A direct multiplex loop‐mediated isothermal amplification method to detect three CITES‐listed shark species

Abstract

Abstract Species identification of sharks under catch or trade regulations is important for law enforcement and species conservation. Rapid detection of Convention on the International Trade in Endangered Species (CITES)‐listed species is needed for on‐site screening. Species‐specific primers were designed to target three mitochondrial genes (ND2, COI, and CytB) in both the simplex and multiplex loop‐mediated isothermal amplification (LAMP) assay for the pelagic thresher shark (Alopias pelagicus), the bigeye thresher shark (Alopias superciliosus), and the scalloped hammerhead shark (Sphyrna lewini), respectively. Another primer set designed to target S. lewini was used for detection‐limit testing of the LAMP assay. The refined direct multiplex LAMP was used to detect the three CITES‐listed shark species and omitted the lengthy DNA extraction process. A homogenizer was used to release the DNA from the shark tissues, and a simplex or multiplex LAMP reaction was conducted for 30 min in an incubator at 65°C using species‐specific primer sets. Positive LAMP reactions showed a colour change from pink to yellow, whereas negative reactions showed no colour change.
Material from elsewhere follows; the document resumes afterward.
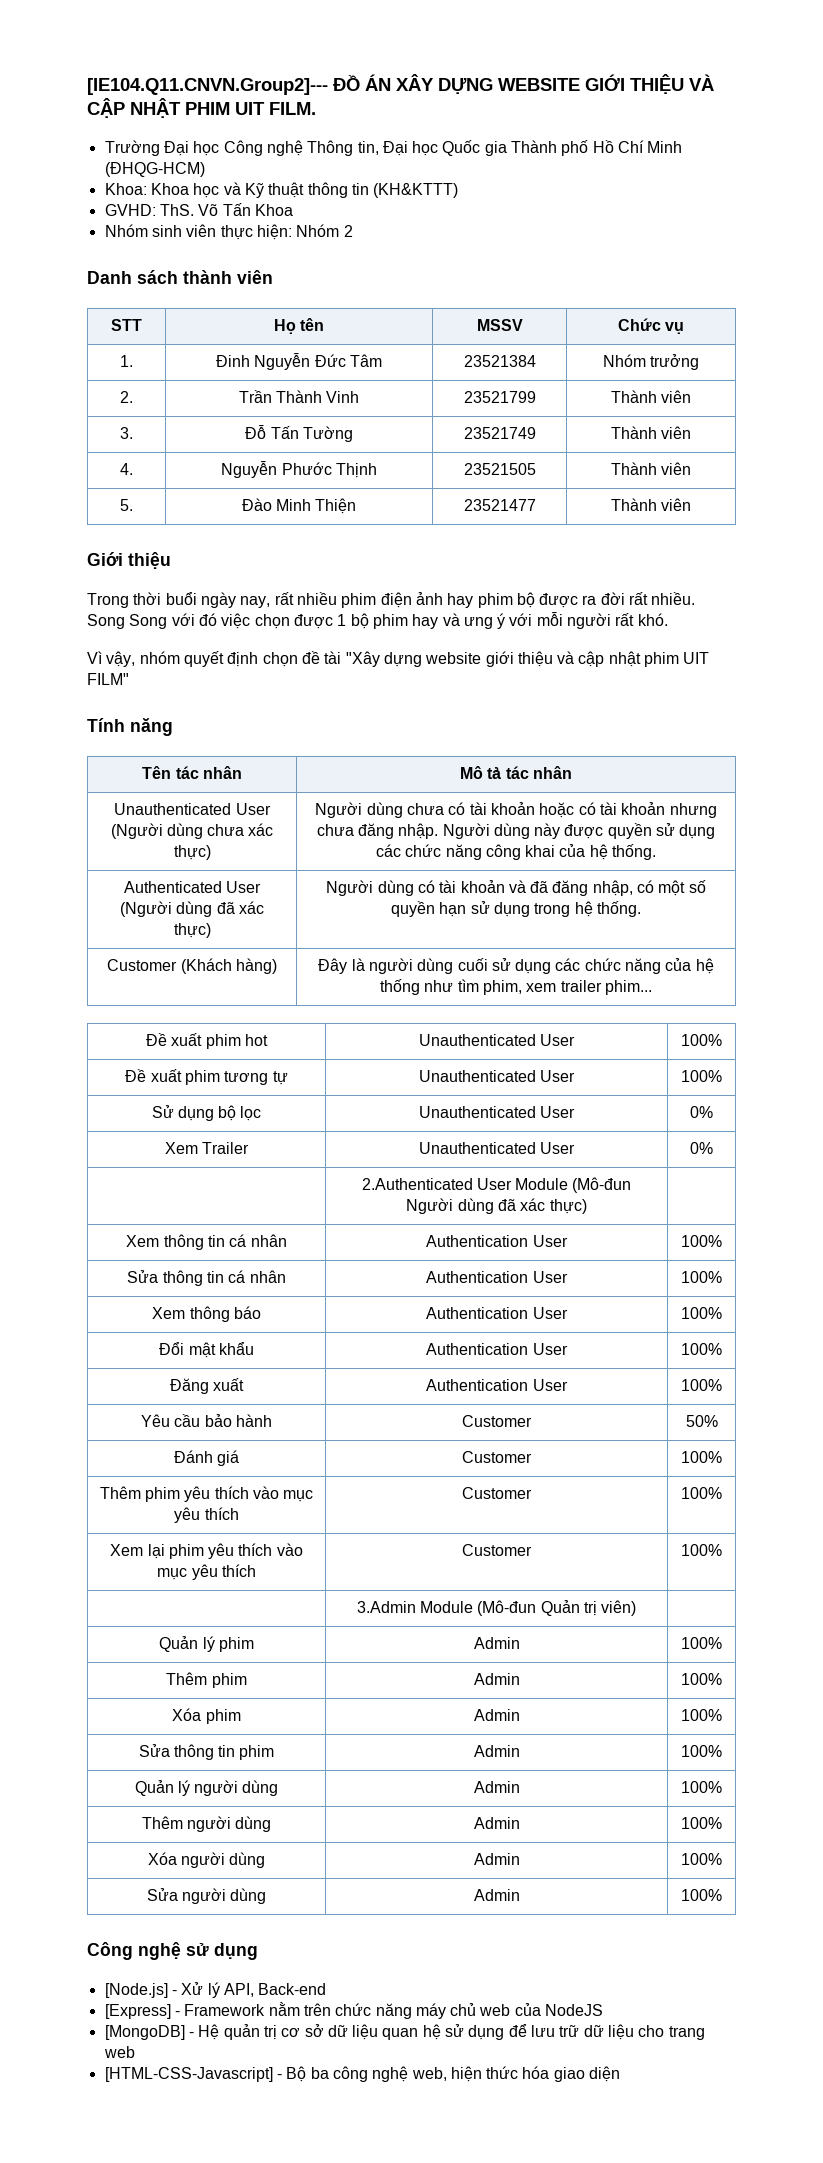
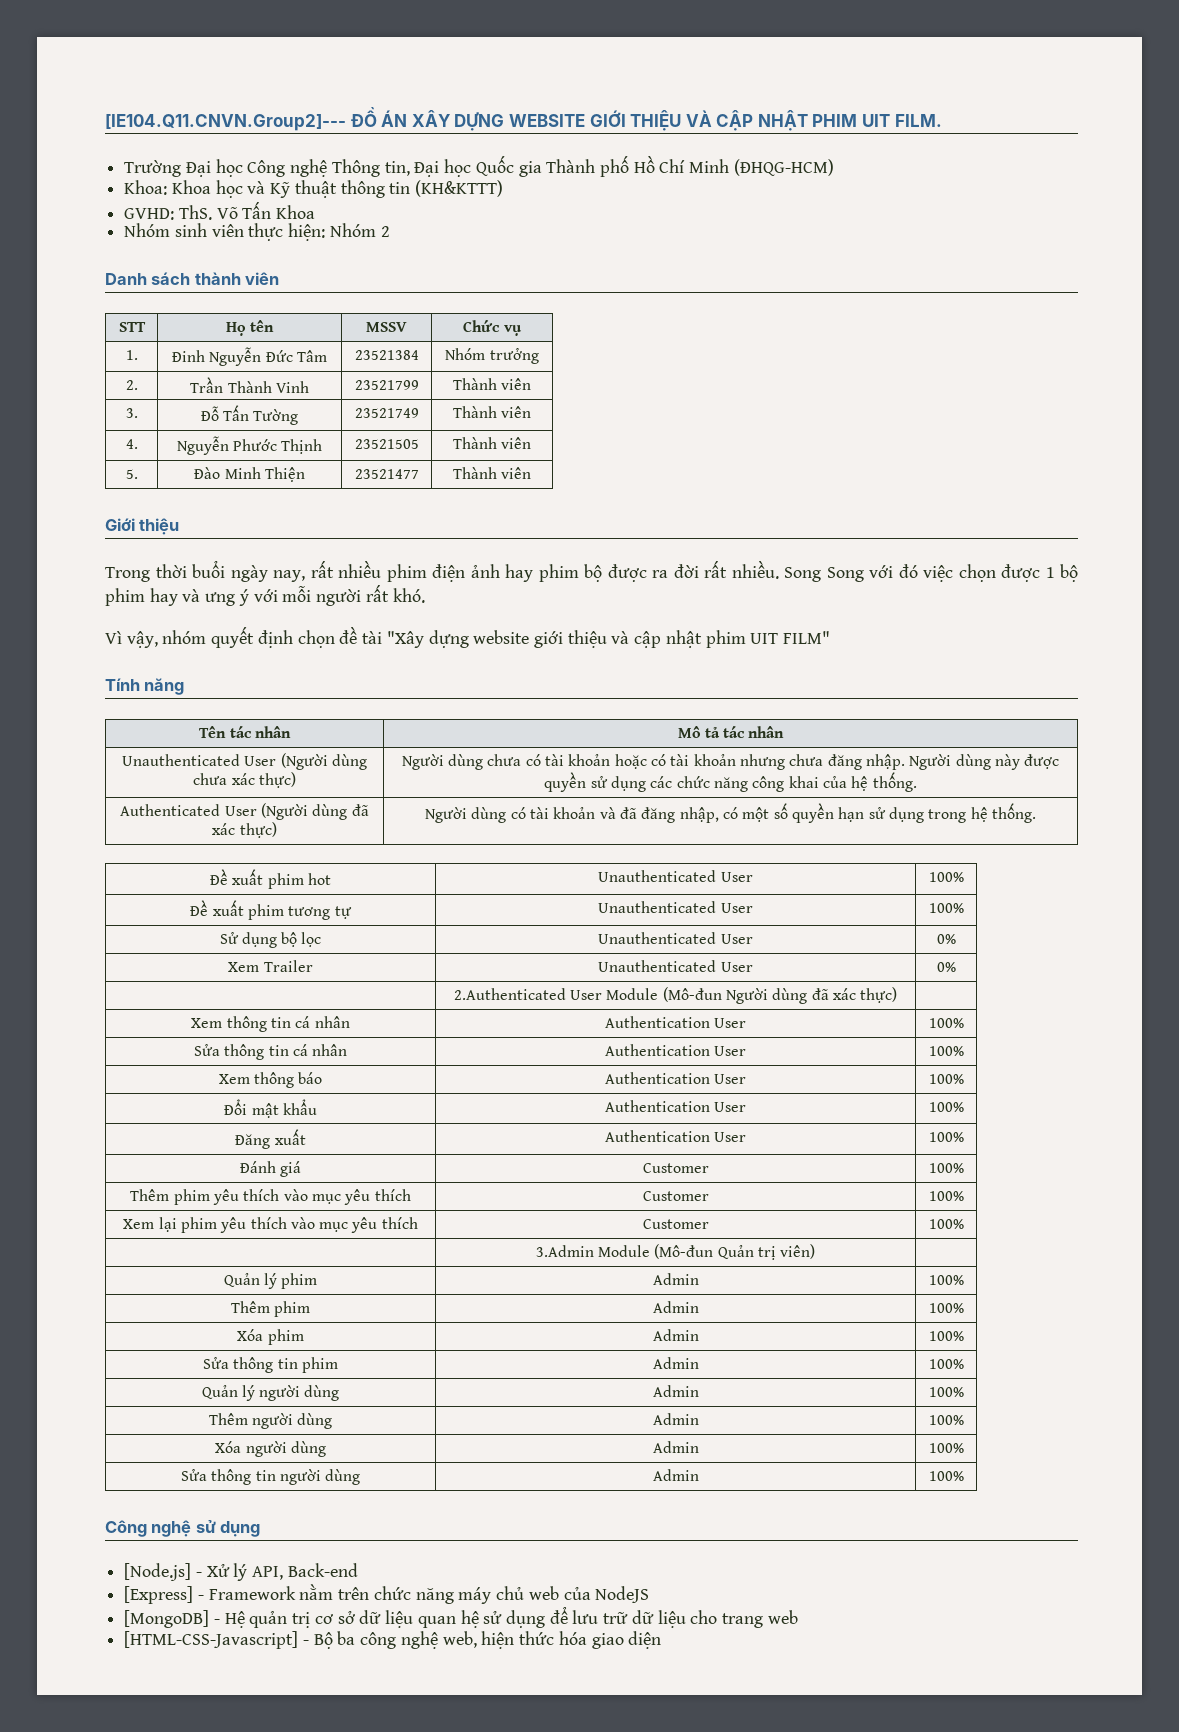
- Customer (Khách hàng) | Đây là người dùng cuối sử dụng các chức năng của hệ thống như tìm phim, xem trailer phim...
- Yêu cầu bảo hành | Customer | 50%
- Sửa người dùng | Admin | 100%
+ Sửa thông tin người dùng | Admin | 100%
Multiplex LAMP assays were performed using 84 samples, which successfully identified the target and non‐target species and provided a fast (<1 h), simple, and reliable method to distinguish three CITES‐listed shark species from the other non‐target species, for either fresh or dry fin products. Results of this study and the method developed will play a critical role in assisting fishery agencies and customs officials in identifying the illegal catch and trade of CITES‐listed shark species.